VERZEKERINGEN - EUROPEES RECHT
Landverzekering - Schadeverzekering - Rechtsbijstandsverzekering - Vrije keuze van advocaat - Groot aantal verzekeringnemers - Massaschade
Artikel 4, lid 1, sub a) van richtlijn 87/344/EEG van de Raad van 22 juni 1987 betreffende de rechtsbijstandsverzekering moet aldus worden uitgelegd dat de rechtsbijstandsverzekeraar zich niet het recht kan voorbehouden zelf de rechtshulpverlener voor alle betrokken verzekerden te kiezen wanneer een groot aantal verzekeringnemers schade lijdt door eenzelfde feit.
ASSURANCES - DROIT EUROPEEN
Assurances terrestres - Assurances de dommage - Assurances assistance judiciaire - Libre choix d'un avocat - Grand nombre de preneur d'assurances - Sinistre collectif
L'article 4, paragraphe 1, sous a) de la directive 87/344/CEE du Conseil du 22 juin 1987 concernant l'assurance-protection juridique doit être interprété en ce sens que l'assureur de la protection juridique ne peut pas se réserver le droit, lorsqu'un grand nombre de preneurs d'assurance sont lésés par un même événement, de choisir lui-même le représentant légal de tous les assurés concernés.
Arrêt Eschig: assurance protection juridique, choix de l'avocat et “sinistre collectif”
Christophe Verdure [1]

Dans son arrêt Eschig du 10 septembre 2009, la Cour de justice a examiné le principe du libre choix de l'avocat dans le cadre de la directive 87/344/CE relative à l'assurance protection juridique. A cet égard, après un rappel des principes, le présent commentaire examinera la solution adoptée par la Cour de justice et confrontera la portée du principe de libre choix de l'avocat à la question des recours collectifs.

I. Introduction

Le développement du droit européen des assurances [2] a emporté dans son sillage de nombreuses évolutions dans des domaines divers, telles que l'assurance RC auto [3], l'intermédiation [4] et l'assurance vie [5]. Tandis que ces réglementations ont fait l'objet de diverses modifications, la réglementation en matière d'assurance protection juridique fait figure d'exception dès lors qu'elle n'a subi, depuis son adoption, aucun amendement [6].

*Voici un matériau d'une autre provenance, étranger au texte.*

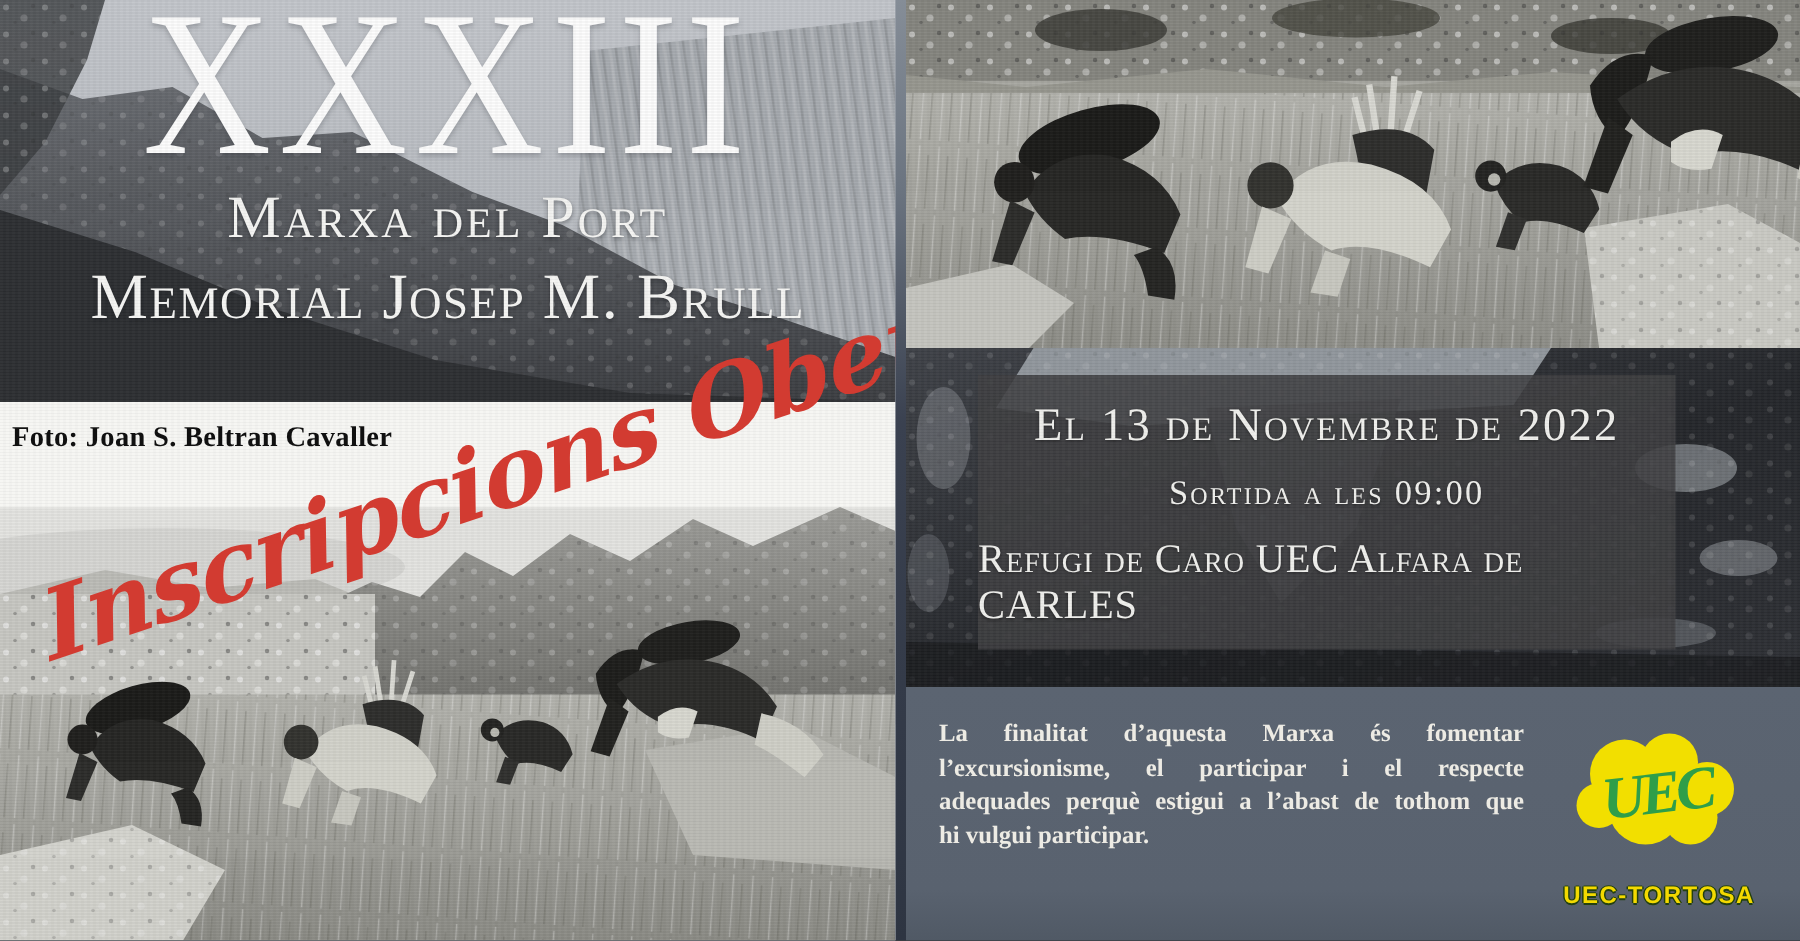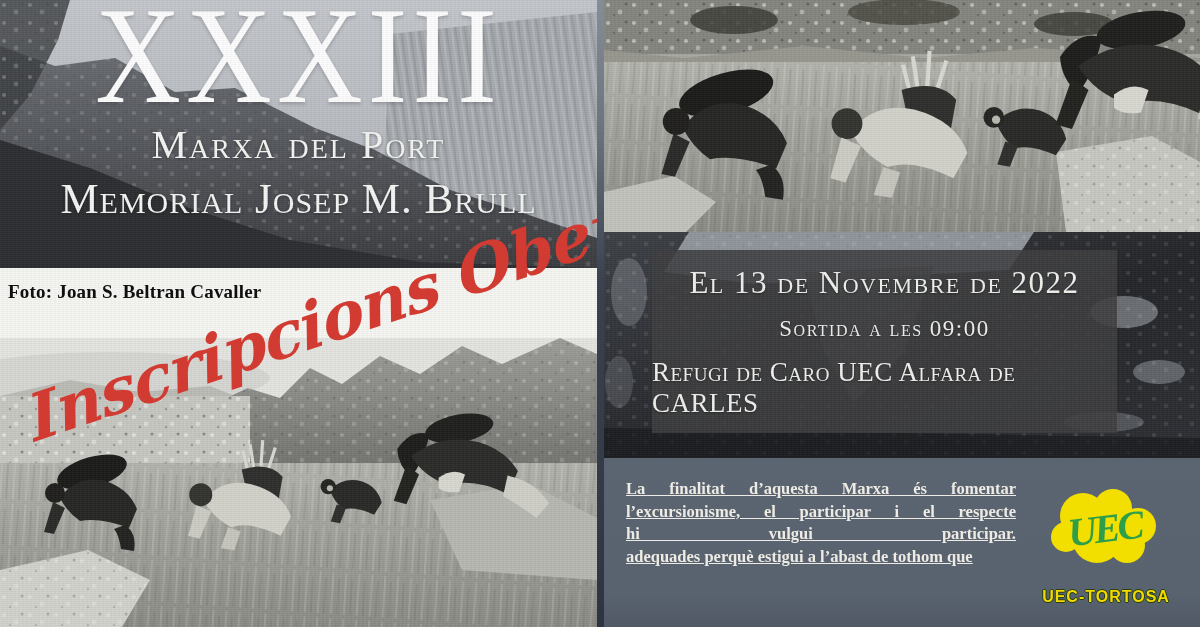"La finalitat d’aquesta Marxa és" .desc-line { text-decoration: underline -> none }
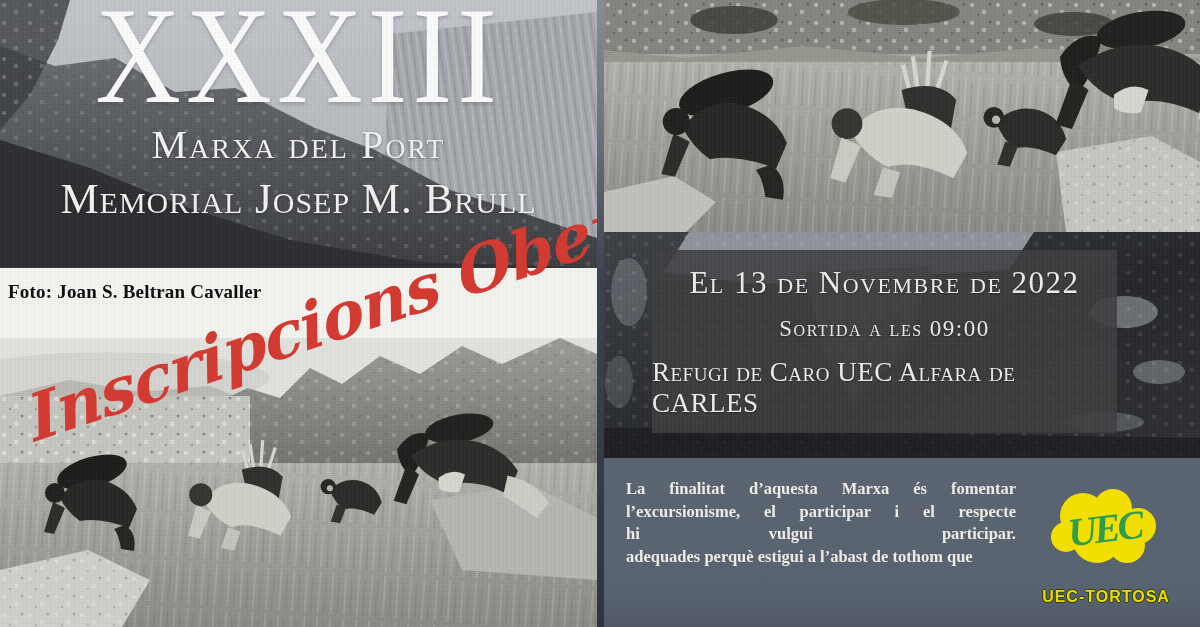"hi vulgui participar." div.desc-line { order: before "adequades perquè estigui a l’abast" -> after "adequades perquè estigui a l’abast" }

La directive 87/344/CEE [7] fut adoptée, le 22 juin 1987, afin de faciliter la liberté d'établissement des entreprises d'assurances, par le truchement de la suppression des barrières qui résultaient des réglementations nationales interdisant le cumul de l'assurance protection juridique avec d'autres branches d'assurance. Elle avait également pour ambition de protéger les intérêts des preneurs d'assurance notamment en écartant le plus possible les conflits d'intérêts éventuels et en rendant possible la solution des différends entre assureurs et assurés [8].

Dans ce dessein, deux types de mesures furent adoptées. Les premières mesures, “organisationnelles et contractuelles”, concernaient la gestion des sinistres au sein des entreprises d'assurances et permettaient d'écarter d'éventuels conflits d'intérêts [9] en accordant à l'assuré la liberté de choix de son avocat, lorsqu'un sinistre couvert se déclare.

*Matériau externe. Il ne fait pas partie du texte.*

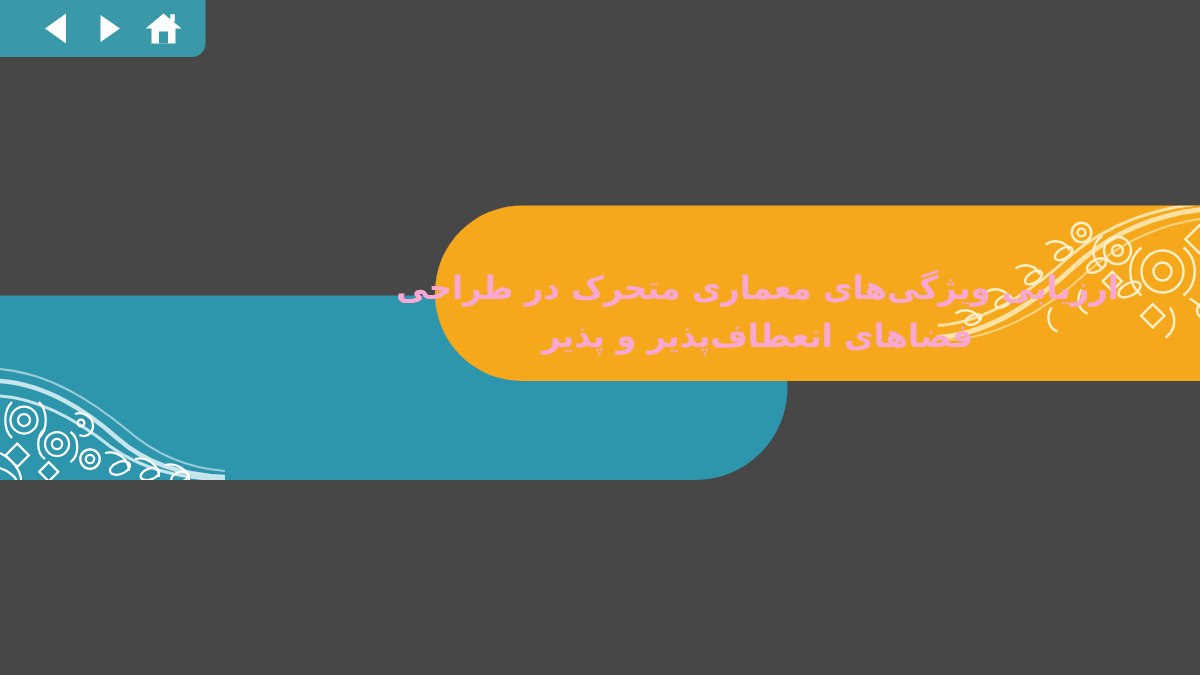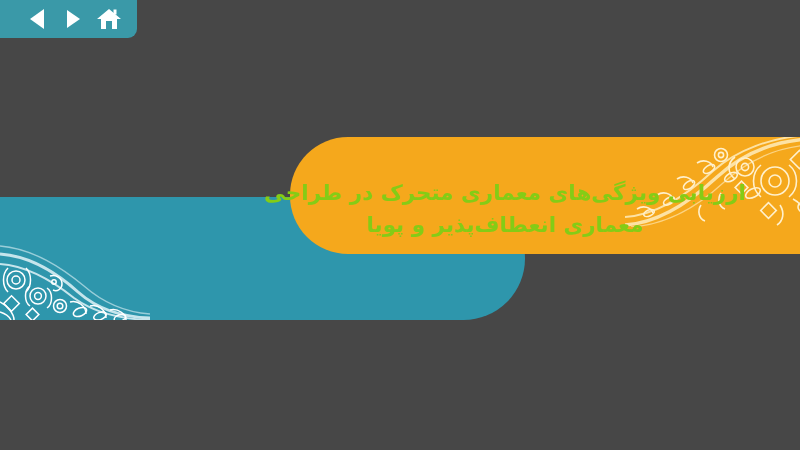"ارزیابی ویژگی‌های معماری متحرک در" #title-text { color: #84cc16 -> #f9a8d4 }
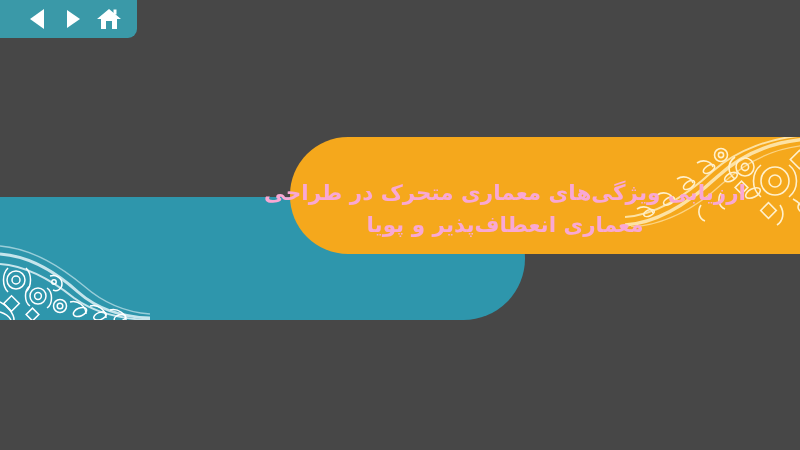"معماری انعطاف‌پذیر و پویا" div.tline { text: معماری انعطاف‌پذیر و پویا -> فضاهای انعطاف‌پذیر و پذیر }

Les secondes mesures consistaient en des garanties spécifiques tendant à protéger l'assuré. Parmi ces garanties spécifiques, le choix de l'avocat est expressément reconnu dans le cadre d'une procédure judiciaire ou administrative (art. 4, par. 1, sous a) de la directive 87/344/CE), ainsi qu'en présence d'un conflit d'intérêts (art. 4, par. 1, sous b) de la directive 87/344/CE), mentionné ci-avant.

Le corollaire de la stabilité de la directive 87/344/CEE concerne également l'absence de contentieux communautaire. Jusqu'à l'arrêt Eschig du 10 septembre 2009 [10], la Cour de justice n'avait jamais été amenée à examiner une question relative à la directive 87/344/CEE. La présente contribution tend à présenter l'apport de cet arrêt et à jeter quelques bases prospectives.

II. Cas d'espèce et position du problème

En l'espèce, la question préjudicielle posée à la Cour de justice concernait la première garantie spécifique précitée et, partant, l'interprétation de l'article 4, paragraphe 1, sous a) de la directive 87/344/CEE [11].

Cette disposition prévoit que tout contrat de protection juridique doit reconnaître explicitement que:

“Lorsqu'il est fait appel à un avocat ou à toute autre personne ayant les qualifications admises par la loi nationale, pour défendre, représenter ou servir les intérêts de l'assuré, dans toute procédure judiciaire ou administrative, l'assuré a la liberté de le choisir.”

En l'espèce, un assureur protection juridique autrichien avait refusé de rembourser les frais et honoraires d'avocat engagés par l'un de ses assurés, à l'occasion de la faillite de deux entreprises offrant des services d'investissements, dans lequel l'assuré avait investi.

La compagnie d'assurance motivait son refus en se référant à ses conditions générales qui l'habilitaient, selon elle, à choisir elle-même l'avocat intervenant, lorsque plusieurs de ses assurés avaient subi un préjudice issu d'un même fait générateur, en l'espèce les faillites précitées, et qu'il s'agissait dès lors d'un “sinistre collectif”.

La Cour de justice fut saisie de deux questions préjudicielles, mais n'a examiné que la première, par laquelle la juridiction de renvoi se demandait si:

“L'article 4, paragraphe 1, sous a), de la directive 87/344 [devait] être interprété en ce sens que l'assureur de la protection juridique peut se réserver le droit, lorsqu'un grand nombre de preneurs d'assurance sont lésés par le même événement, de choisir lui-même le représentant légal de tous les assurés concernés.” [12].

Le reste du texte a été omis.